Talk about safety early and often with your teen, and help him or her develop safe driving habits for a lifetime.

2. Let him practice, practice, practice.

You can help your teen become a safer driver by spending at least 30 to 50 hours on the road supervising from the passenger seat over a period of at least six months. Mix it up on different roads at different times of day with different weather and traffic conditions. Limit night driving until you are both comfortable.

3. Teach her defense.

Emphasize the art of defensive driving. Defensive driving means, for instance, staying a safe distance from the car in front (allow at least three seconds to stop in good weather, more in bad weather) and remaining aware of what’s going on ahead, behind and next to you. Expect the unexpected, from big trucks swinging onto the highway to animals taking a stroll across the road at dusk.
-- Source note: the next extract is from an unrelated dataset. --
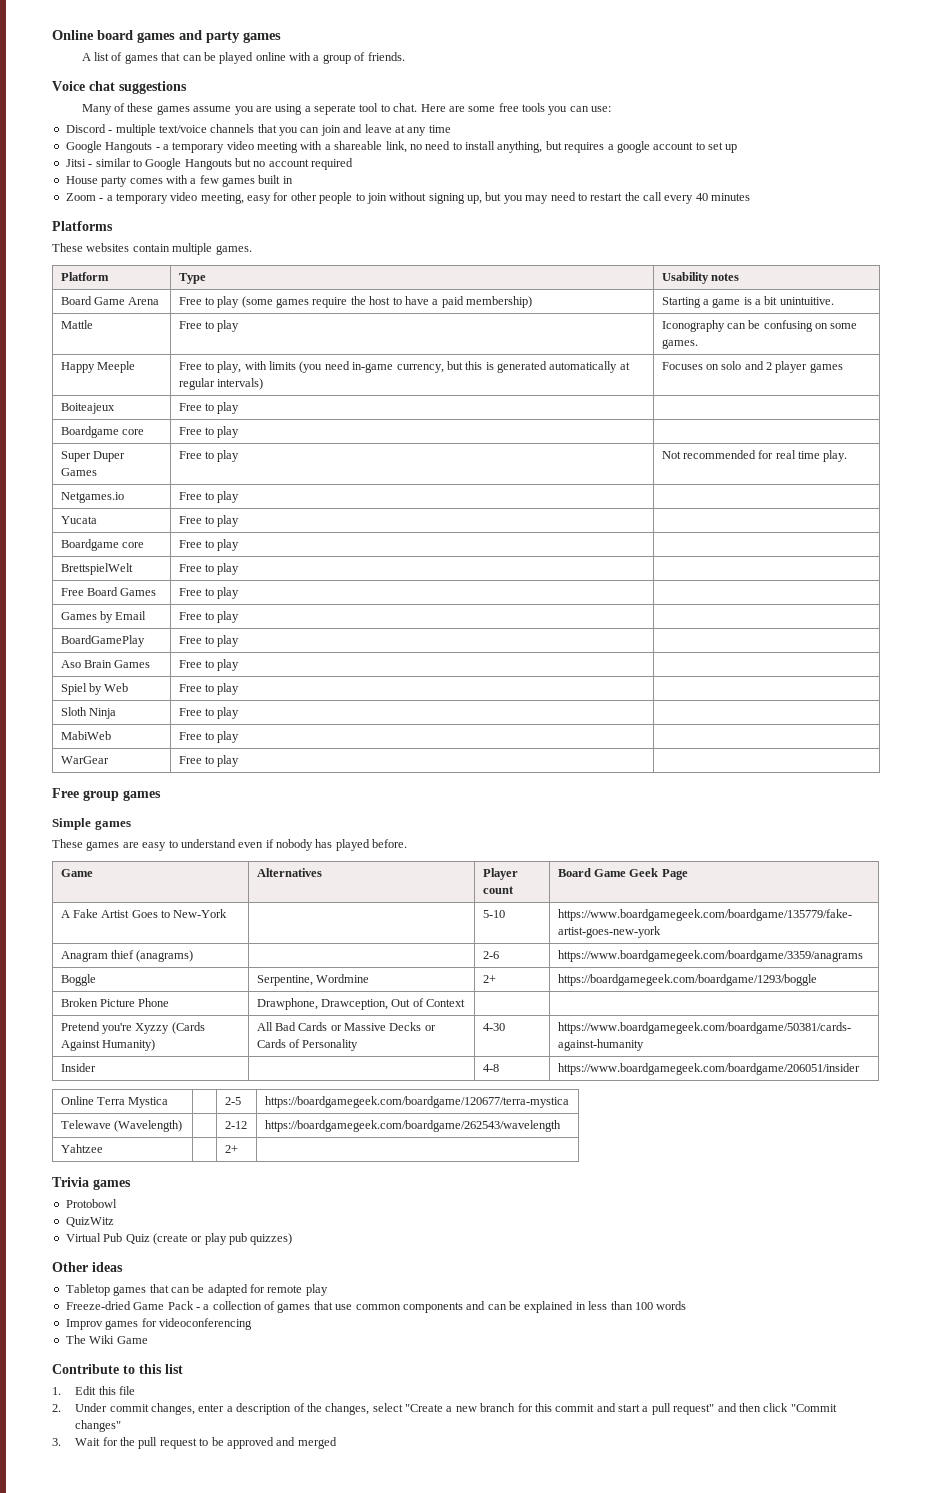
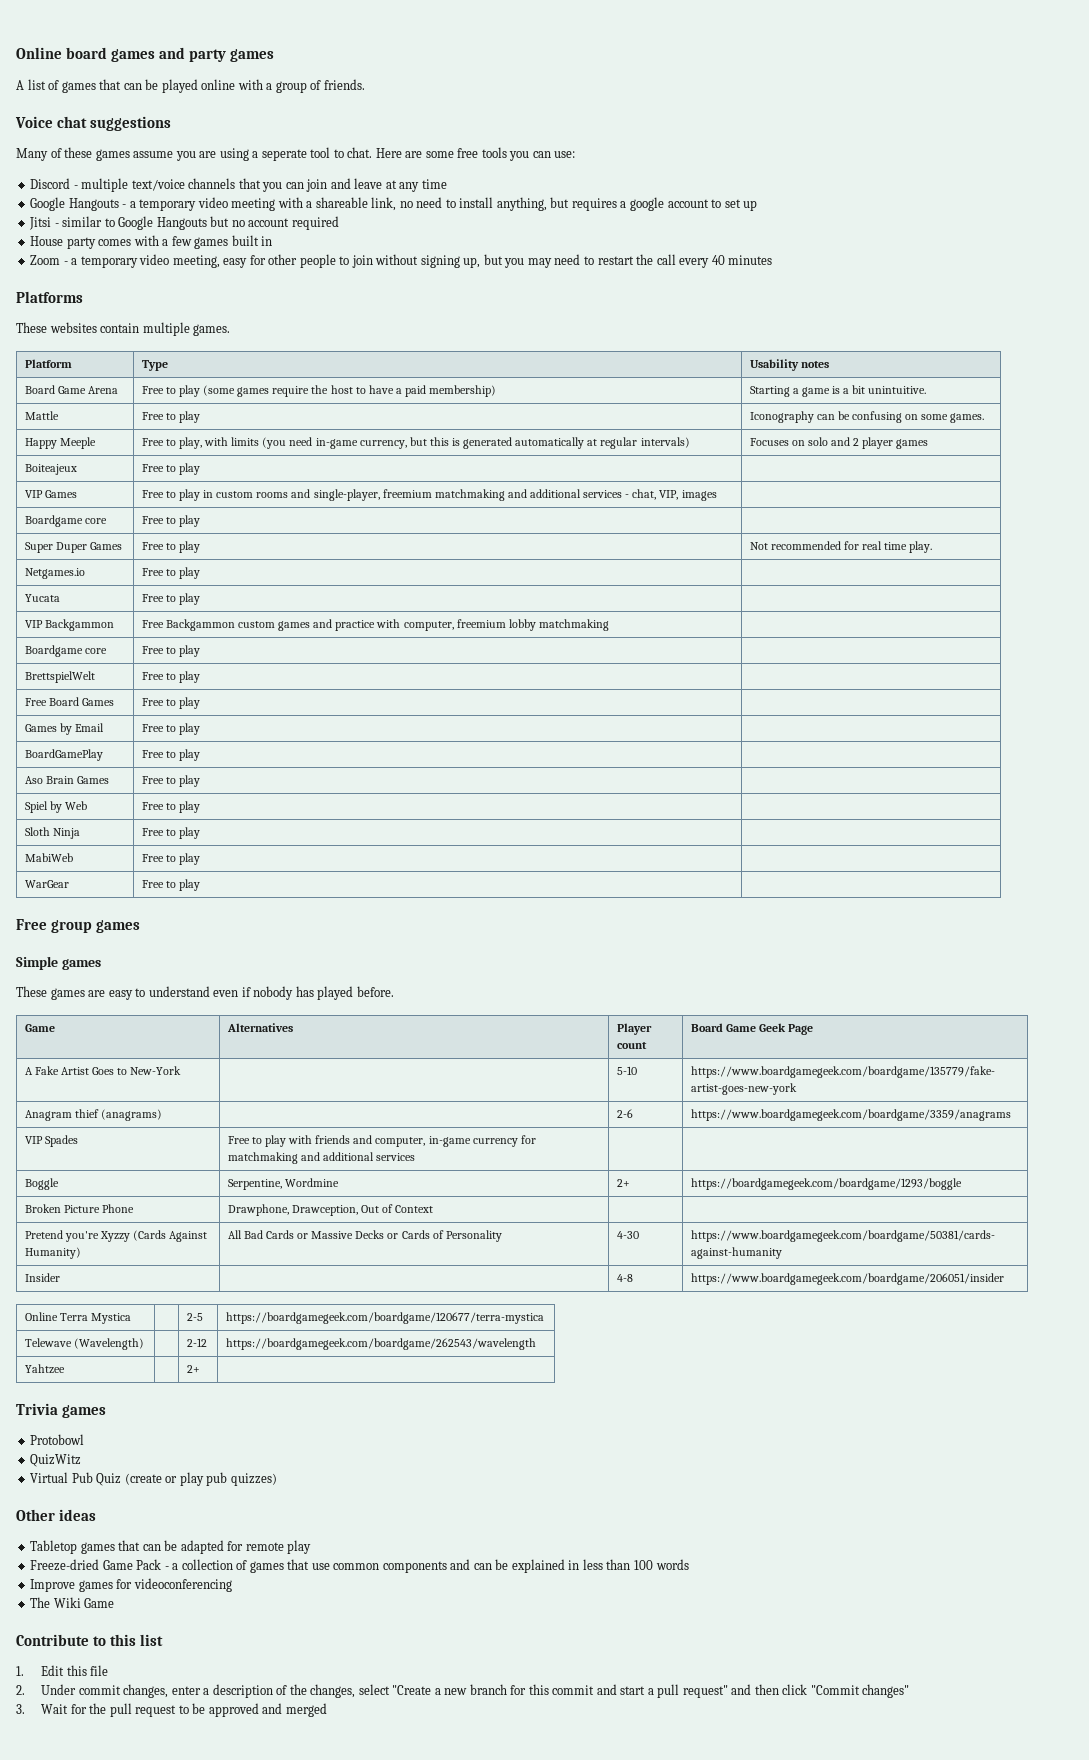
(240, 408) none -> [24,490,77,498] [141,489,717,501] // VIP Games | Free to play in custom rooms and single-player, freemium matchmaking and additional services - chat, VIP, images |
(240, 521) none -> [24,619,114,631] [141,619,609,631] // VIP Backgammon | Free Backgammon custom games and practice with computer, freemium lobby matchmaking |
(863, 956) none -> [24,1135,78,1147] [227,1135,536,1147] [227,1152,416,1164] // VIP Spades | Free to play with friends and computer, in-game currency for matchmaking and additional services | |
[65,1319,103,1330] Improv -> [30,1579,76,1592] Improve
4. Put the brakes on speeding.

Emphasize that speeding, while popular among drivers in general, is dangerous. According to the National Highway Traffic Safety Administration, 35 percent of male drivers between ages 15 to 20 who were involved in fatal crashes in 2012 were speeding.

5. Invest in driver’s ed.

Did your teen take up the saxophone or master a three-point shot? Learning anything new and getting good at it takes time and practice — and having a teacher who’s an expert helps. Driving safely is no exception. In some states, taking a driver’s education and training program is required in order to get a license. Check into what’s available in your community.

6. Insist on seat belts.

This advice should go without saying, but it bears repeating because too many teens are still driving without buckling up. The National Highway Traffic Safety Administration reports that more than half of people ages 13 to 20 who died in car crashes in 2013 were not wearing a seat belt. Buckle yourself up every time and reinforce the message to your teen continually.

7. Agree to agree on never drinking and driving.

As with seat belts, it’s important to be a good role model for your teen when it comes to not drinking and driving. According to the CDC, even one drink will impair your teen’s driving ability and increase the risk of a crash.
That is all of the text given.